(Your objective) When you copy from the entries that follow, take only the lines from the one with "text-align: none ->" down to the one with "text: 画像の色味と多少異なる場合がございます ->", keeping both ends and dropping every picture.

(Data provided)
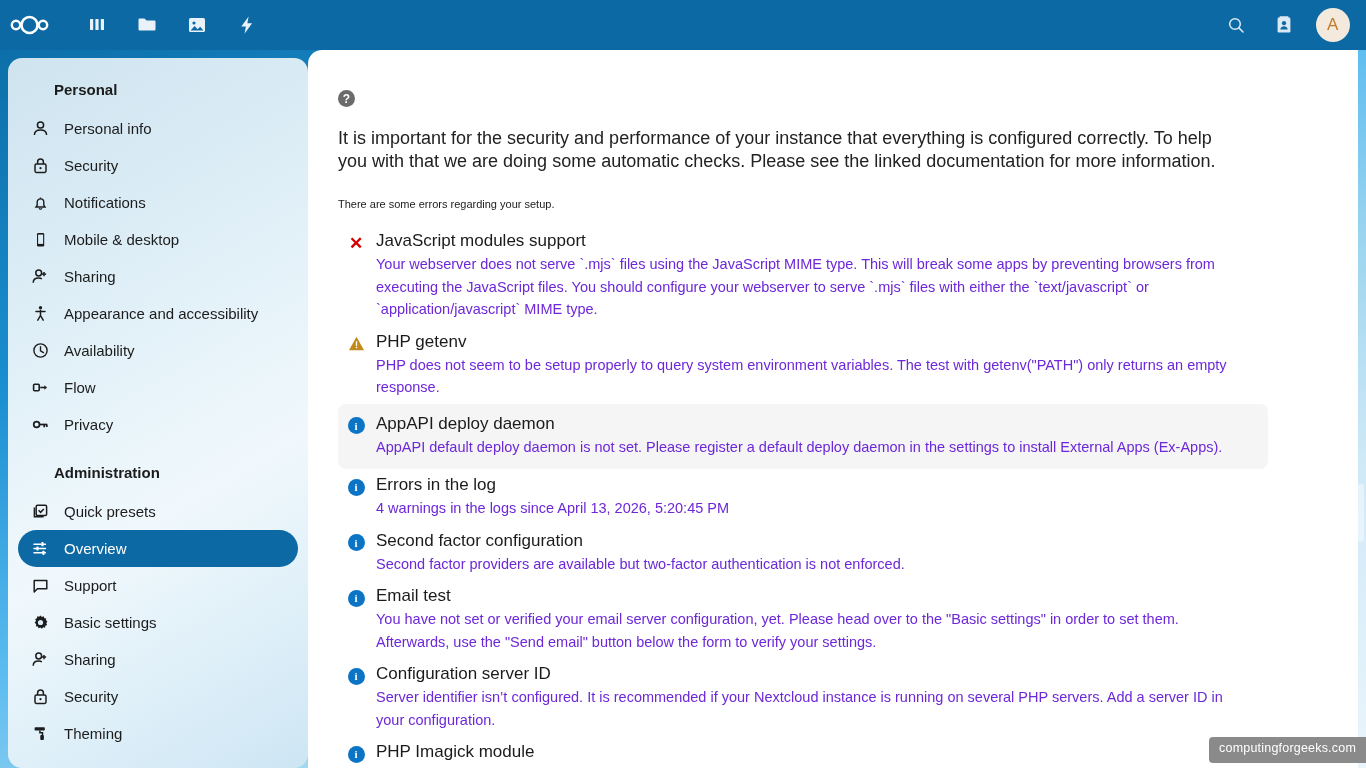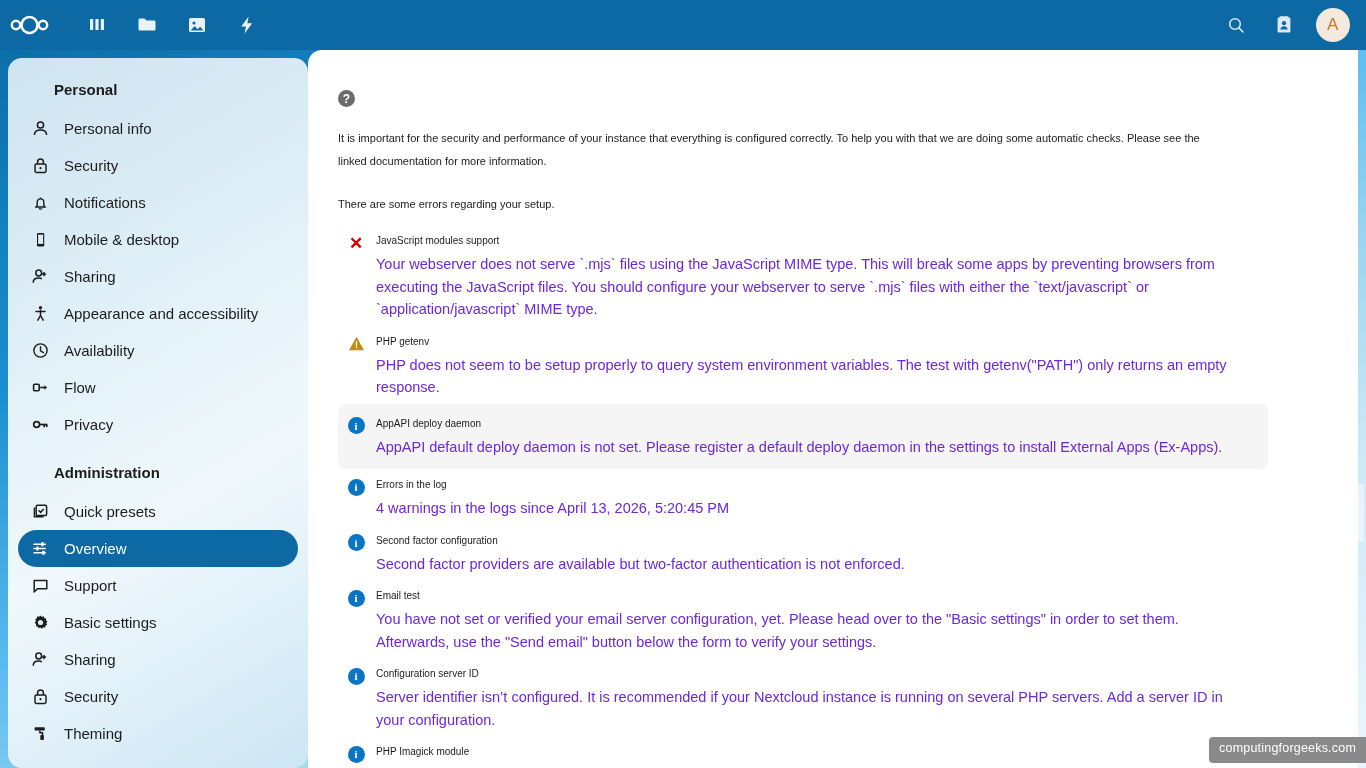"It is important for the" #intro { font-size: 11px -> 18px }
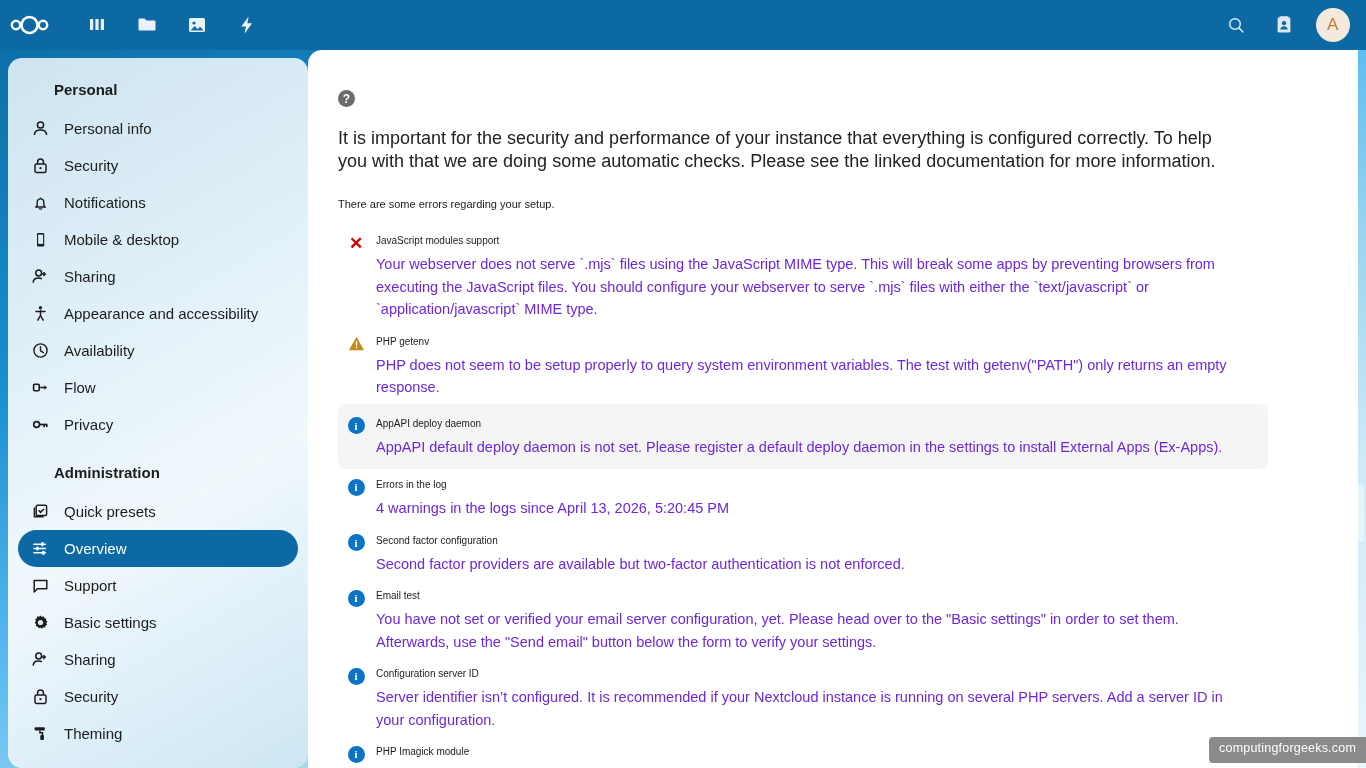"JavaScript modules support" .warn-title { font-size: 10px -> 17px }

---

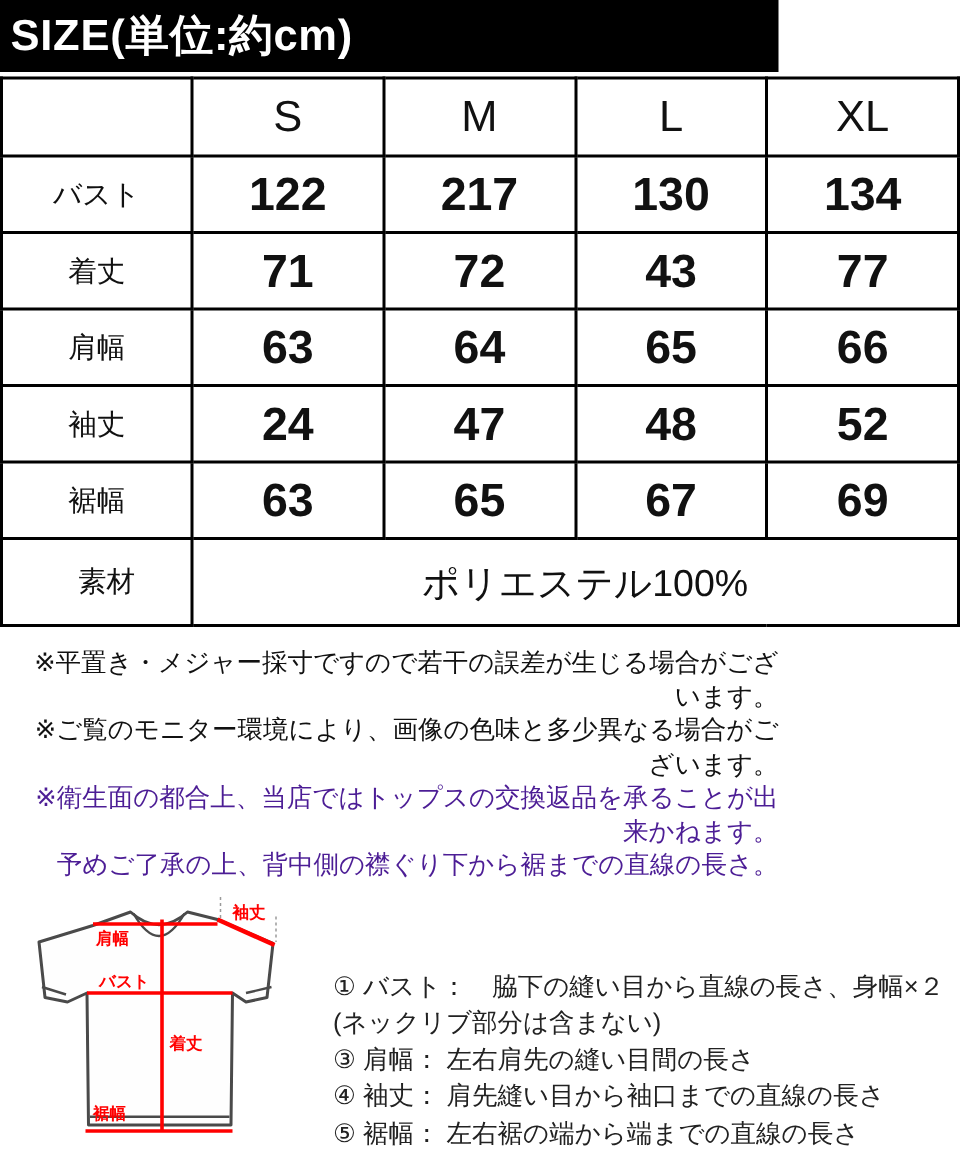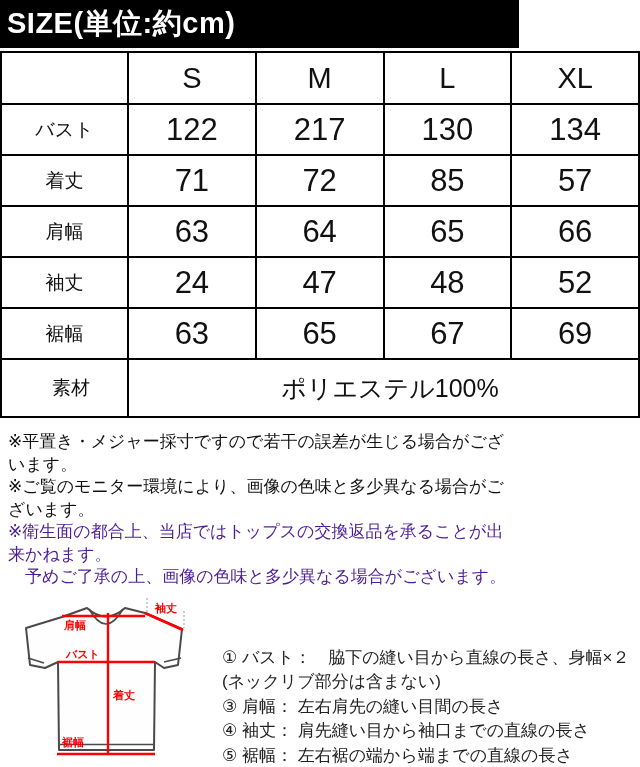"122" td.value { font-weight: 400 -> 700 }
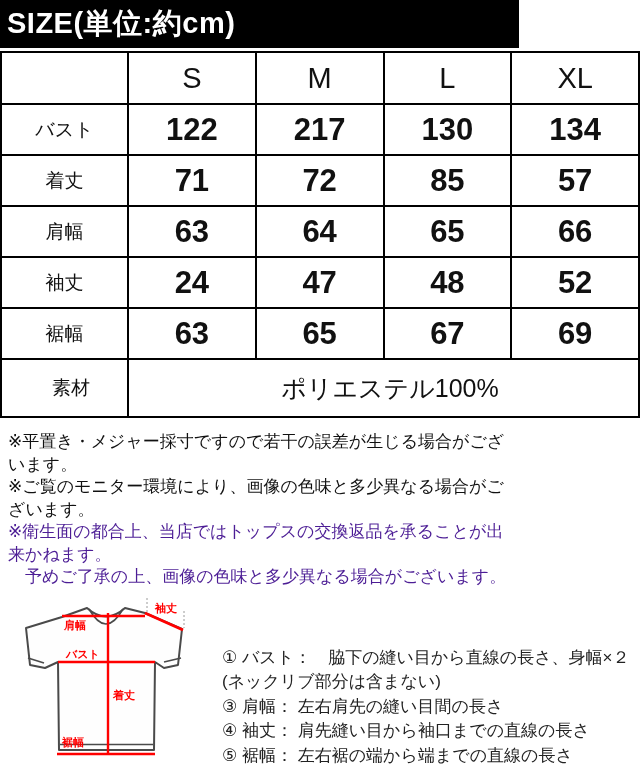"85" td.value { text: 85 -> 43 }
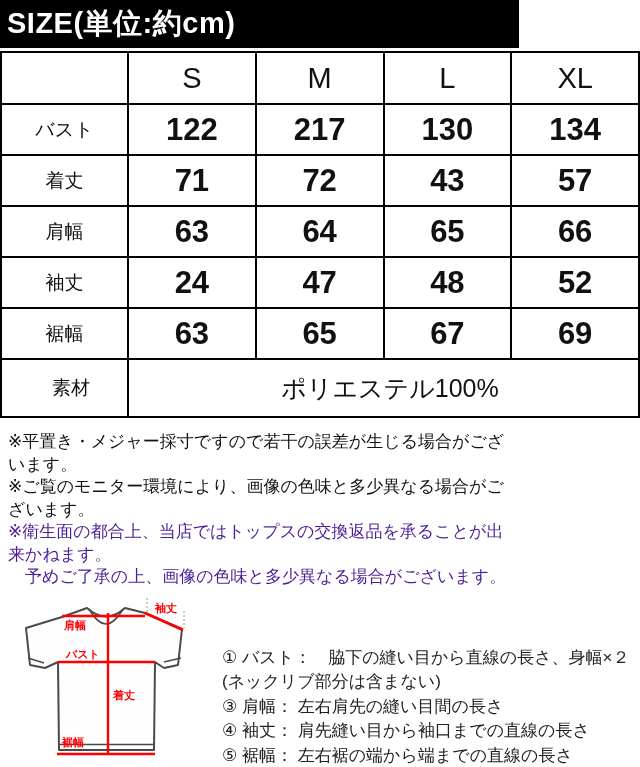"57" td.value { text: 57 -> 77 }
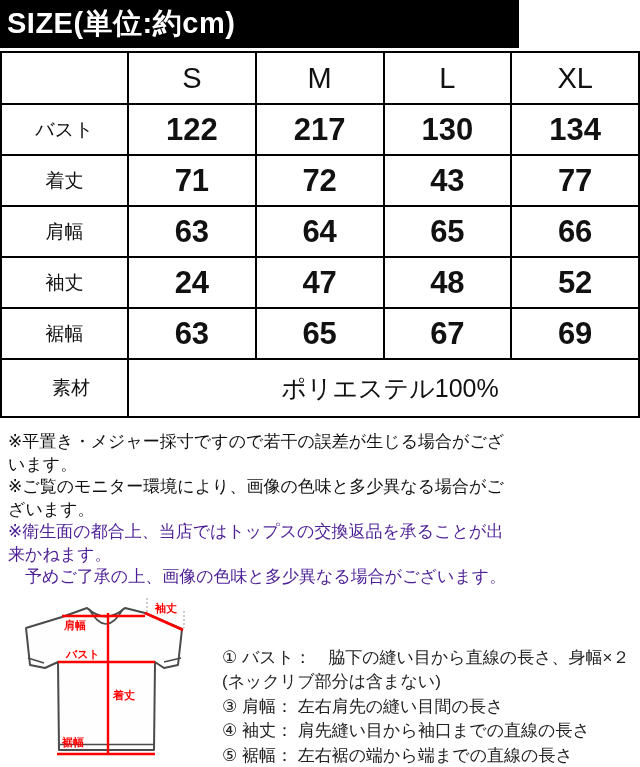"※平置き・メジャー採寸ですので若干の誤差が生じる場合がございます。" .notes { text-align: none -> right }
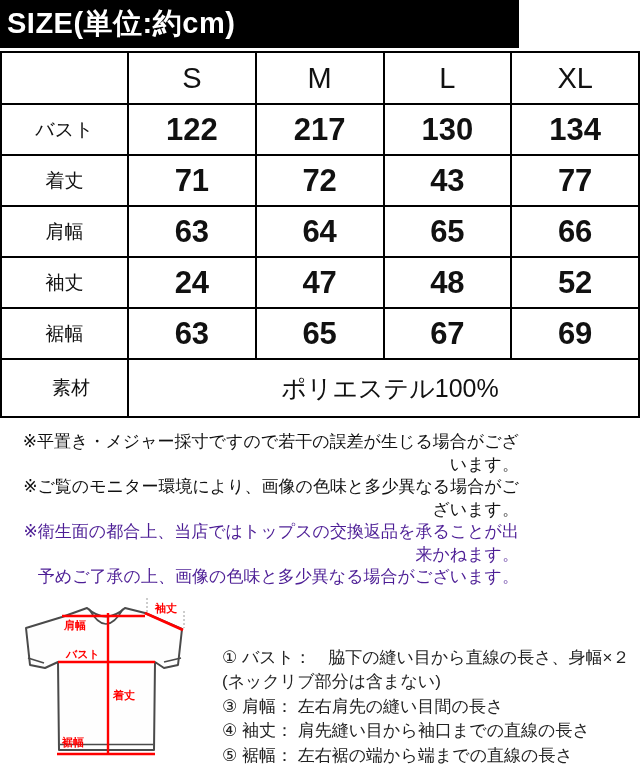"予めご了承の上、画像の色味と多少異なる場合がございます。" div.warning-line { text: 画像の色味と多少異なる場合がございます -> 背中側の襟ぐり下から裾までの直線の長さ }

---

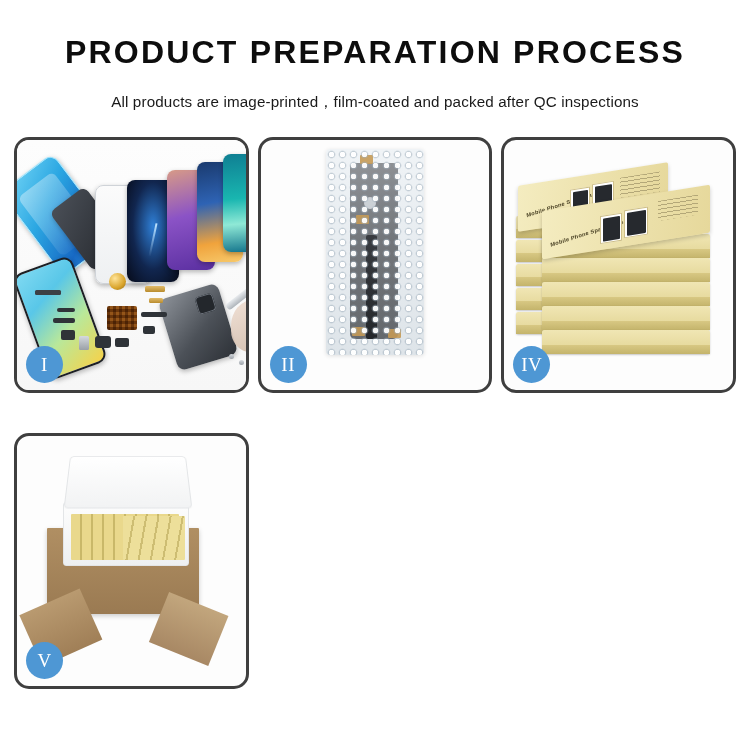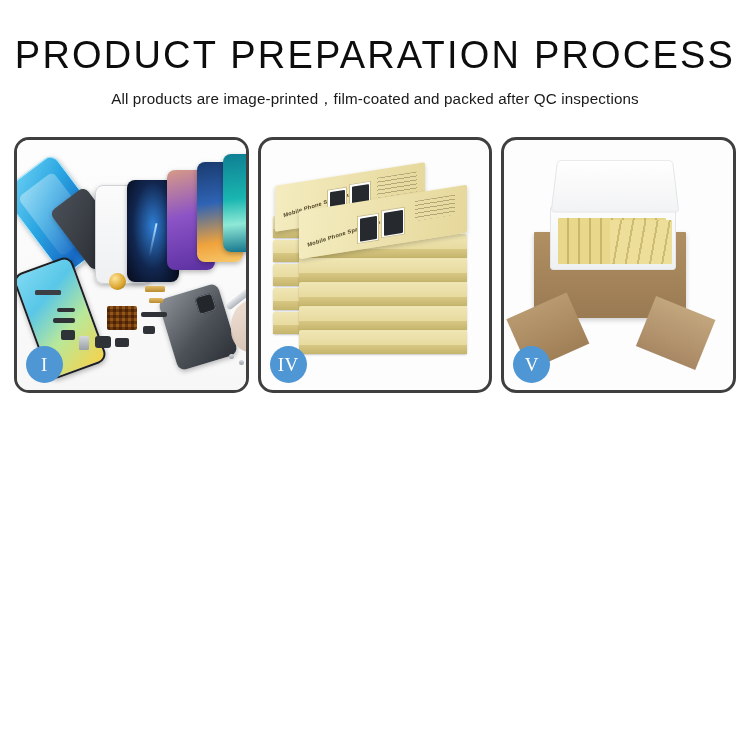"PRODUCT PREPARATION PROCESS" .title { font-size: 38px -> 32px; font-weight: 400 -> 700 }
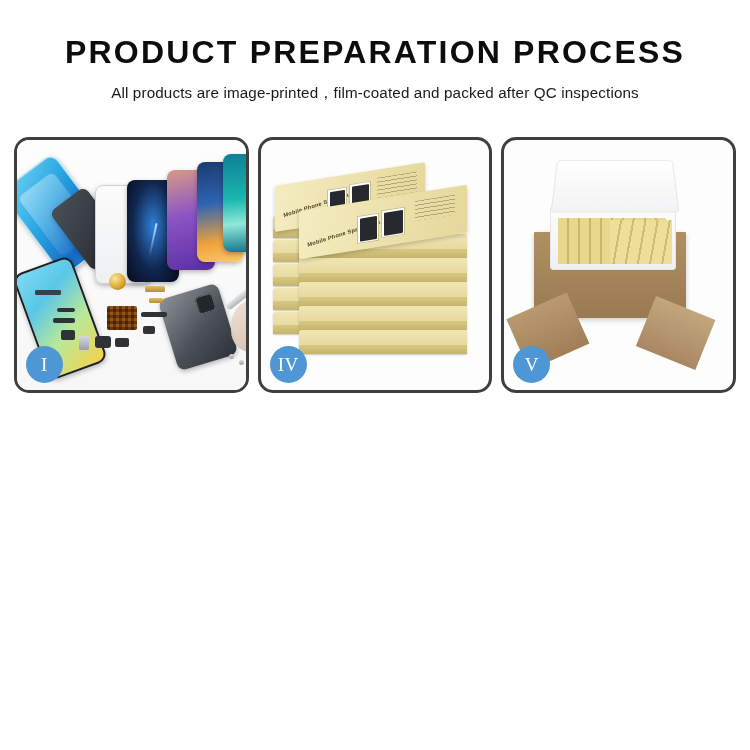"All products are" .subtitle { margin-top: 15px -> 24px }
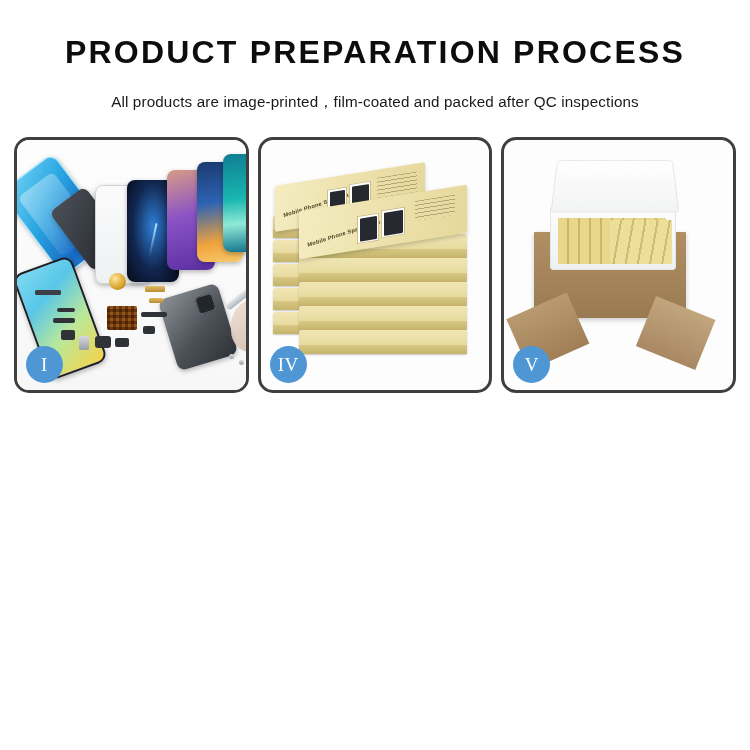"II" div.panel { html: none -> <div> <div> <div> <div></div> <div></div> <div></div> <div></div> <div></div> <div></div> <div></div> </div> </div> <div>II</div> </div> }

(Task output)
"※平置き・メジャー採寸ですので若干の誤差が生じる場合がございます。" .notes { text-align: none -> right }
"予めご了承の上、画像の色味と多少異なる場合がございます。" div.warning-line { text: 画像の色味と多少異なる場合がございます -> 背中側の襟ぐり下から裾までの直線の長さ }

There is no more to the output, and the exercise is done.